Task:
From the data below, please reproduce exactly everything from the line that contains "tax: 20% = 2666.31 -> 20% = 2715.07" down to the line that contains "ordered by: Gerald Palmer -> Carol Green", with both ends included.

>>>

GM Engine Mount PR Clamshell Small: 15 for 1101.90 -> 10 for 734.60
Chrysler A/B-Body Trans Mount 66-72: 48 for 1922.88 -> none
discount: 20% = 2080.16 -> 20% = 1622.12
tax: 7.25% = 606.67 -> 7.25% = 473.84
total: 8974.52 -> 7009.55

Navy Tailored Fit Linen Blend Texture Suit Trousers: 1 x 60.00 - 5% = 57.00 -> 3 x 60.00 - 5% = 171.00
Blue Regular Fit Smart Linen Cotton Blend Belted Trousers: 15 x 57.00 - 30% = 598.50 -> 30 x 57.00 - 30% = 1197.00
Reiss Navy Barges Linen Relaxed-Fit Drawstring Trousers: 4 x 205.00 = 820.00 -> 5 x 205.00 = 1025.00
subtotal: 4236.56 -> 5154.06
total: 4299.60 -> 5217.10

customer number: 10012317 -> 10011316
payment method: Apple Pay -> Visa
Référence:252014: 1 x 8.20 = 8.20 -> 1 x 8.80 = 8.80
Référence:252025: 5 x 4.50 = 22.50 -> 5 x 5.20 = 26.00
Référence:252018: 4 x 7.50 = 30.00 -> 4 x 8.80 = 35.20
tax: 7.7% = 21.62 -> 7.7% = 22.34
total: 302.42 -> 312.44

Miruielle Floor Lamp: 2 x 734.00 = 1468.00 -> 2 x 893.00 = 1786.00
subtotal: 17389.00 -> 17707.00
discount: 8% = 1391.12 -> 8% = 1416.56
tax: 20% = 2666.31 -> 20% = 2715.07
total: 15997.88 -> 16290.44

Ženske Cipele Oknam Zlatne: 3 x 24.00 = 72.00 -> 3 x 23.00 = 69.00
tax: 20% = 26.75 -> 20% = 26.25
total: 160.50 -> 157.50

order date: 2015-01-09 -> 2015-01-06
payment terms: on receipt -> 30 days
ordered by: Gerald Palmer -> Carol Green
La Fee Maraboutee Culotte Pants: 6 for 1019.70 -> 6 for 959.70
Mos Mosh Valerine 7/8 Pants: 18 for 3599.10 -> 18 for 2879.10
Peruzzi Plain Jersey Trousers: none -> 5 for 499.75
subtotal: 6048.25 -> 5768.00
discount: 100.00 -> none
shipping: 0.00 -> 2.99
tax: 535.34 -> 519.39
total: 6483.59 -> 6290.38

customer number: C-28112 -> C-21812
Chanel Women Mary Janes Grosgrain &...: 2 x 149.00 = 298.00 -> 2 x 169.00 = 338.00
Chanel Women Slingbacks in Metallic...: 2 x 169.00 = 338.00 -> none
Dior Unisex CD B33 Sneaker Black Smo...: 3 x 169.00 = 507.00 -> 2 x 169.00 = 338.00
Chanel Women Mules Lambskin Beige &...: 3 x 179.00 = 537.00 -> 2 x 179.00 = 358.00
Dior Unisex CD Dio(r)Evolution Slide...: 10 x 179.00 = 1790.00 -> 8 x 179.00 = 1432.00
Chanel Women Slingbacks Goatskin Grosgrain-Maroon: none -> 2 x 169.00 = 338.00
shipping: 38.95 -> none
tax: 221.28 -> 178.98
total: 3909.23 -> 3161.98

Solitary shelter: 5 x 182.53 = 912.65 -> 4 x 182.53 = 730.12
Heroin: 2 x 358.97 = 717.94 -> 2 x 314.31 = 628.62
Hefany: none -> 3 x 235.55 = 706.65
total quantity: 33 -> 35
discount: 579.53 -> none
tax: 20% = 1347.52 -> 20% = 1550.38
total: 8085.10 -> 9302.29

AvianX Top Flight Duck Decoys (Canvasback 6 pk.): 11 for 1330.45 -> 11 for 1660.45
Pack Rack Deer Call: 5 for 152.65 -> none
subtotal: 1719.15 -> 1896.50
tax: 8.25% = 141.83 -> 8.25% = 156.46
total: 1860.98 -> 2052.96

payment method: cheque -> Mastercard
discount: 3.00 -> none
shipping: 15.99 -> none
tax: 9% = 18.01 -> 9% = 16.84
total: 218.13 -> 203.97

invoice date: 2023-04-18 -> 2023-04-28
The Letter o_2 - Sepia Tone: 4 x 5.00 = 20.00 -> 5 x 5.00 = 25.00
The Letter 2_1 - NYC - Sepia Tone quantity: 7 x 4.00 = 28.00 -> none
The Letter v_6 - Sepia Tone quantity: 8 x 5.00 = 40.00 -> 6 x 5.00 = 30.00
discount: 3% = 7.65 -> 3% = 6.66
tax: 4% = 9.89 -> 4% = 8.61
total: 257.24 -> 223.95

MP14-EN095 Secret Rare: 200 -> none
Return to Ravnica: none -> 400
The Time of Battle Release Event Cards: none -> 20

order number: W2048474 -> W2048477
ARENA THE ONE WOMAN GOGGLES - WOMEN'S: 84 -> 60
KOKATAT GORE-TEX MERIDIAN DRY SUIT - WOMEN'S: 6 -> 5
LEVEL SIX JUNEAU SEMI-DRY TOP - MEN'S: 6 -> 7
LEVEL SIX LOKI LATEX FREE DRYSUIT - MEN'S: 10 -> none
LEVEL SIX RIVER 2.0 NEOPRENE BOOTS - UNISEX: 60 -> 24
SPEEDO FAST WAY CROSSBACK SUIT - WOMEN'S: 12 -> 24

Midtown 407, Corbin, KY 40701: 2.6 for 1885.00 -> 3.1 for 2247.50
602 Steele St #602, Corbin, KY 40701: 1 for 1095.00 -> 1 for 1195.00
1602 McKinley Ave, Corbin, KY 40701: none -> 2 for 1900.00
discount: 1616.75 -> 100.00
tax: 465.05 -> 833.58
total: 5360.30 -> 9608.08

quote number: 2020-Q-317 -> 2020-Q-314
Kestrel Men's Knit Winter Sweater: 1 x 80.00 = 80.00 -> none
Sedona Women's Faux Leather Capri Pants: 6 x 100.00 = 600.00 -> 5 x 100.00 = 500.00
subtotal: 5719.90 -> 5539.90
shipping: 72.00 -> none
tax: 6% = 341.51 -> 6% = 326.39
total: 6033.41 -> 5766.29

<<<

Reply to the exercise:
tax: 20% = 2666.31 -> 20% = 2715.07
total: 15997.88 -> 16290.44

Ženske Cipele Oknam Zlatne: 3 x 24.00 = 72.00 -> 3 x 23.00 = 69.00
tax: 20% = 26.75 -> 20% = 26.25
total: 160.50 -> 157.50

order date: 2015-01-09 -> 2015-01-06
payment terms: on receipt -> 30 days
ordered by: Gerald Palmer -> Carol Green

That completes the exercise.